Рожнов озабочен чистотой и уютом своей квартиры, тщательно ухаживает за жилищем с помощью молоденькой домработницы (цветочная пыльца на ножках пчелы). Охотится за мебельным антиквариатом. В прихожей висит большое зеркало, оправленное в позолоченную раму из-под двухсотлетнего киота. Добыл в комиссионном магазине неповоротливый шифоньер, твердя, что полуразваленная махина – родственница красного дерева. Оснастил двери бронзовыми ручками фигурного литья. Завёл телефон совнарком-фасона. В кабинете поселил потресканную парсуну – некий святитель позапрошлого века.
Книжный шкаф запирает, пряча ключ в карман брюк:
– Враг силён!
Не потому, что боится гостей, которые невзначай обнаружат у него крамолу, исподтишка привезённую с Запада (стопку, например, бердяевского журнала «Путь»), а потому, что подозревает возможность незаметного исчезновения дефицитных изданий.

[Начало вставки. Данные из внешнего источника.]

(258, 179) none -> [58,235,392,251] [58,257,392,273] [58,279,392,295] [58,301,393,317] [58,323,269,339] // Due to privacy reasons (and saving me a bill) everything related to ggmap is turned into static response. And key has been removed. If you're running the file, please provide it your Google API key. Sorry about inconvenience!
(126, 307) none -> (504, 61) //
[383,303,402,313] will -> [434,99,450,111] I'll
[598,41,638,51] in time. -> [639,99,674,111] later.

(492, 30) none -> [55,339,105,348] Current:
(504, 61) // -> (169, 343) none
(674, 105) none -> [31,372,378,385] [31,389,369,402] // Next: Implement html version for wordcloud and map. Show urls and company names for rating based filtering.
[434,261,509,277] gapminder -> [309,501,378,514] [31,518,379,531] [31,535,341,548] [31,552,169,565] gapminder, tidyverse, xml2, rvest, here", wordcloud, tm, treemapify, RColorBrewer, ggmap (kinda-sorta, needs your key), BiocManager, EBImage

Отец Лев не равнодушен к домашнему комфорту, но ради оного ни разу не ударил палец о палец (и белила, и красила, и вызывала водопроводчика всегда Зоя). Он снисходительно хмыкал над житейскими треволнениями столичного клирика («Тоже мне, хранитель папской горчицы!») и покупал у него втридорога – иначе с книгами спекулянт в рясе не расставался – работы отцов Церкви, напечатанные в Брюсселе. Именно у Рожнова приобрёл оттиснутый на тонкой папиросной бумаге увесистый том с критикой клерикал-большевизма. Но, привезя фолиант домой, не одолел, застрял на сотой странице… У него была неплохая библиотека, однако владелец её уже приблизился к тому пределу, когда человек, много рывшийся в книгах, устаёт читать, да и отмахивается, если те ставят подножку его консервативным убеждениям, а Зоя…, хоть и выглядела моложе мужа… просто не успевала просматривать новинки… Стоит у меня перед глазами с прижатым к боку жёлтым эмалированным тазом, чтобы вынести во двор и развесить на верёвке выстиранное бельё.